Three Nocturnes for piano trio

The Linos Trio first commissioned Oscar in 2009 to write a book of nocturnes for piano trio inspired by the work of various Spanish and Latin-American poets. 

‘Crime’, is the first piece of the collection (based on the poetry of V.A. Estellés), ‘Rotten Wood and Damaged Iron’ is the second nocturne of the set (following Neruda’s The ghost of the cargo ship), and ‘Through the Wound’ (inspired by a poem written in 1941 by Miguel Hernández) is the third and last piece of the collection.

1.Crim’

Written originally as a song to lyrics in Catalan by the Valencian poet V. A. Estellés, Crime is built around the singing line. The dark and lonely character of the poem inspired a particular instrumental landscape where big distances and high registers were favoured in order to portray that feeling of cold, hopeless solitude. The singing line, with its full chromaticism and intense expressivity thus becomes the focus and the emotional core of the piece. In its own way, ‘Crime’ is not too disimilar to many of Turner’s late paintings, where a small but intense burst of colour breaks through an indistinct and cold background.

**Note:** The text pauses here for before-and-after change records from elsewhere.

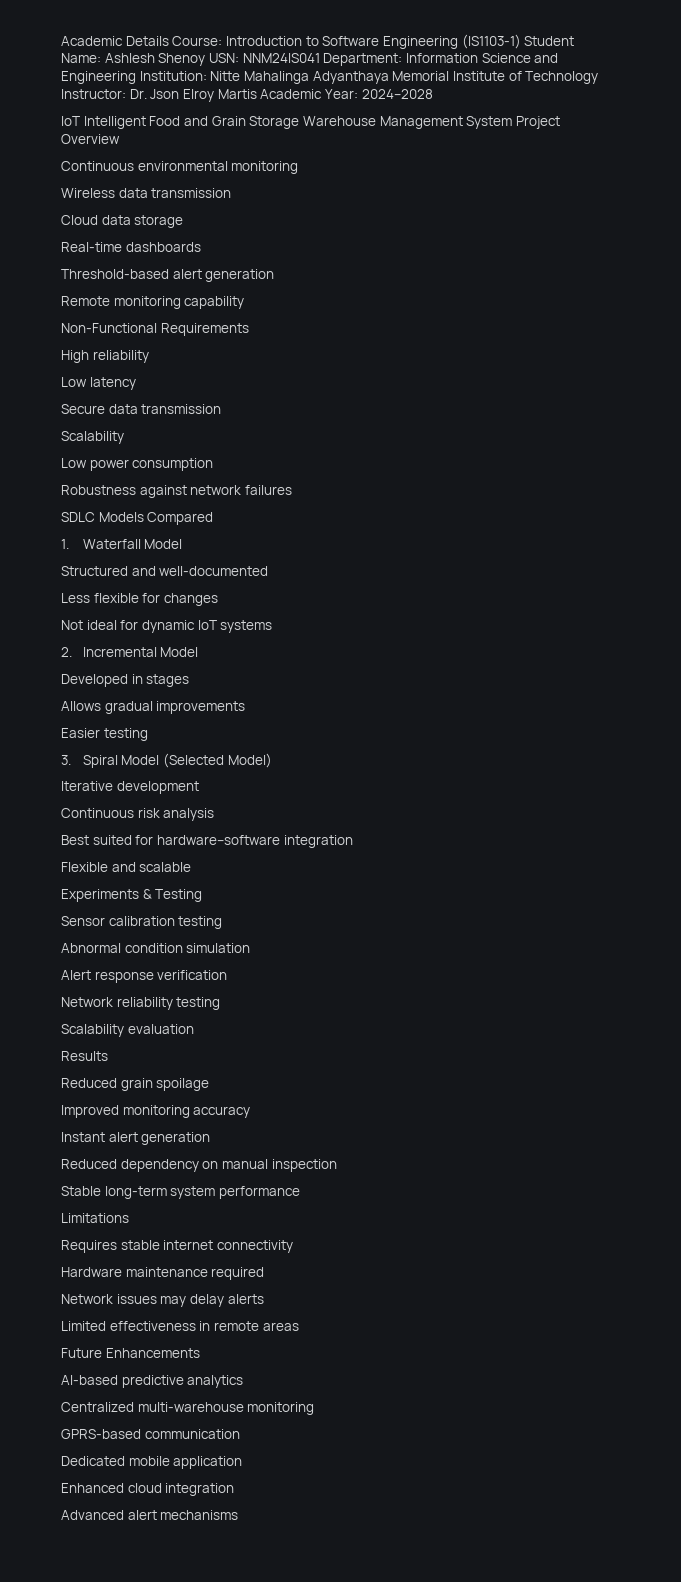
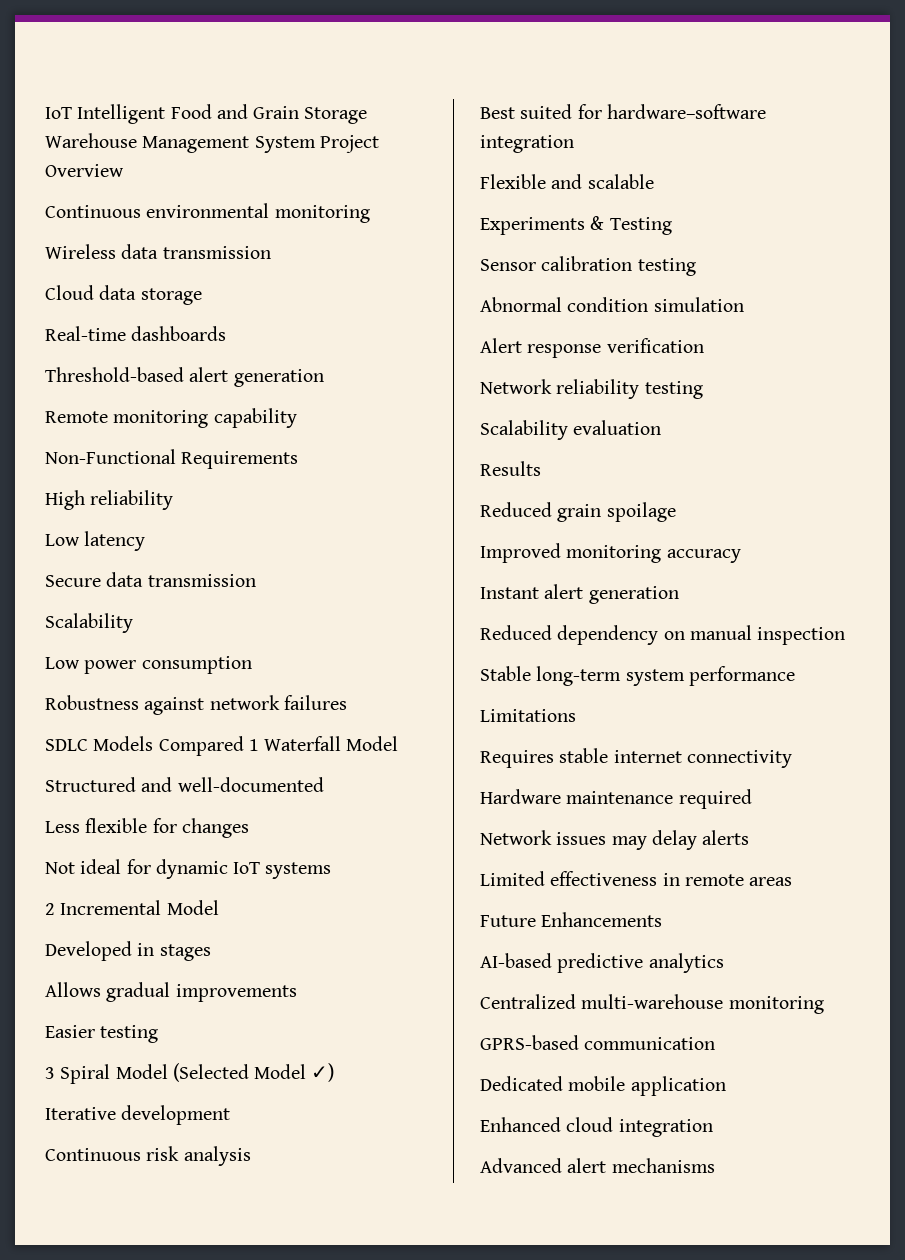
- Academic Details Course: Introduction to Software Engineering (IS1103-1) Student Name: Ashlesh Shenoy USN: NNM24IS041 Department: Information Science and Engineering Institution: Nitte Mahalinga Adyanthaya Memorial Institute of Technology Instructor: Dr. Json Elroy Martis Academic Year: 2024–2028
- SDLC Models Compared
- 1. Waterfall Model
+ SDLC Models Compared 1 Waterfall Model
- 2. Incremental Model
+ 2 Incremental Model
- 3. Spiral Model (Selected Model)
+ 3 Spiral Model (Selected Model ✓)

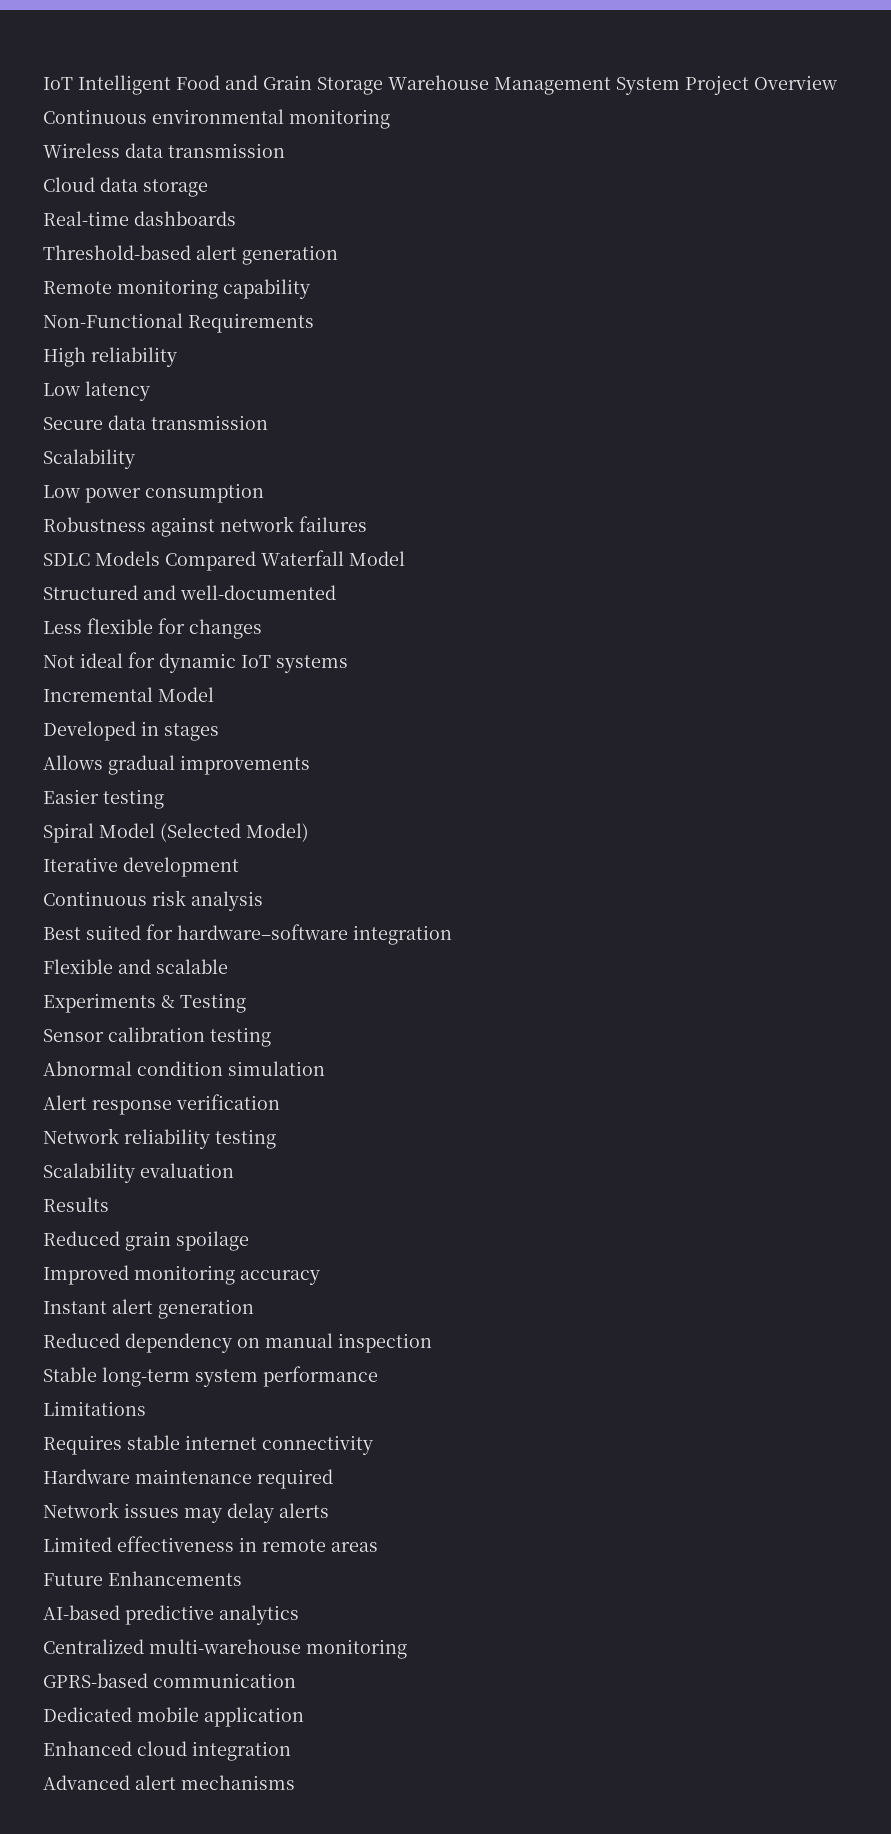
- SDLC Models Compared 1 Waterfall Model
+ SDLC Models Compared Waterfall Model
- 2 Incremental Model
+ Incremental Model
- 3 Spiral Model (Selected Model ✓)
+ Spiral Model (Selected Model)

2. ‘Rotten Wood and Damaged Iron’

The nocturne is conceived as a short, fast, nightmarish scherzo to act as the middle movement between the other two, more reflective, nocturnes. The piece takes its title from a verse from Pablo Neruda’s poem ‘The Ghost of the Cargo Ship’. The writing of the piece builds composite sonorities as an extension of an original single line; formally, ‘Rotten Wood and Damaged Iron’ is akin to certain trios of the Romantic era, weaving the material as a scherzo with a double trio.

3. ‘Through the Wound

The last Nocturne is based on a poem written in 1941 by Miguel Hernández.

‘Through the Wound’ is in essence monothematic, exploring various aspects of, and offering different perspectives on the material proposed at the opening, developing it organically. This process of continuous transformation takes the delicate, high pitched opening material, through a number of harmonic and textural variations, into a rather luminous and more defined middle section reminiscent of the soundworld of O. Messiaen. This crystallised version of the original material eventually fades away into the opening’s simplicity, this time duplicated in the two extremes of the register, bringing the ternary form to a close. 

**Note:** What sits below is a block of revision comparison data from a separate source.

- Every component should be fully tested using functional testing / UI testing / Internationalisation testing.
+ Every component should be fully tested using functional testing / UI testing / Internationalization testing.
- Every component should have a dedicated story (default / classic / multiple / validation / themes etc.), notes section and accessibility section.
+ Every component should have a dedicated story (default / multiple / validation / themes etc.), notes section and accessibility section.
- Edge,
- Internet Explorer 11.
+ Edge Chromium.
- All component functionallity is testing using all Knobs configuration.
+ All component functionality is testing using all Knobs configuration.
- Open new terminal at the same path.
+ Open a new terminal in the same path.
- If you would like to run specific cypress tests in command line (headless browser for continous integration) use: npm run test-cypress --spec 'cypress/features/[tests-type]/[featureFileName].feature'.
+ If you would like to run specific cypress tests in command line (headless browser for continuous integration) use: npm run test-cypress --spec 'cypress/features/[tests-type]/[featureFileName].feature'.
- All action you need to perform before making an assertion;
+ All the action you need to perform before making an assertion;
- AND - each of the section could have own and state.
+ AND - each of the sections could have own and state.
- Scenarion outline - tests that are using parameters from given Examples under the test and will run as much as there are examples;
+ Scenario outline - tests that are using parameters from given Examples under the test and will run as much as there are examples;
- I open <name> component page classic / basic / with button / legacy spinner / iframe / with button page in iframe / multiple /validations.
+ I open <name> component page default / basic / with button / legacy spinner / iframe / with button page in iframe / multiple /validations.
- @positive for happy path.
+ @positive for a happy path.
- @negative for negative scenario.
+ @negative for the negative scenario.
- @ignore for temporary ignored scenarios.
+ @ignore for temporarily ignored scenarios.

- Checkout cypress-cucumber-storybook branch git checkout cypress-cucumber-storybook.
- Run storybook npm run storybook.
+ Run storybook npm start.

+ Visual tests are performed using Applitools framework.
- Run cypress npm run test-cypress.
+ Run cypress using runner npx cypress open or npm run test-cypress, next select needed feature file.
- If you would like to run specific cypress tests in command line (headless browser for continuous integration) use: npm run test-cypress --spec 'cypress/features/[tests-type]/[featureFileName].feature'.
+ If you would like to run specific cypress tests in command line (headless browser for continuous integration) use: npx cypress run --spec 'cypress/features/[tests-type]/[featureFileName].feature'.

El Grup Instrumental de València

National Prize for Music in 2005, the Grup Instrumental de Valencia is specialized in the interpretation of classical works from the contemporary repertoire. Seek the transmission of knowledge with other arts besides music, such as dance or theater. Since it began in 1991, it has offered works by composers of the stature of Stockhausen, Webern, Donatoni, Boulez, Takemitsu, Ligeti, Xenakis, Schönberg and Stravinsky and by great contemporary Spaniards such as Luis de Pablo, Cristobal Halffter and Tomás Marco.
They have performed monographic commemorative concerts, stage and ballet productions with important Spanish companies and collaborated with national festivals (such as ENSEMS, the Alicante Contemporary Music Festival, the Granada International Music and Dance Festival) and international festivals (in Mexico, Romania, France, Italy, Argentina, Cuba and Venezuela).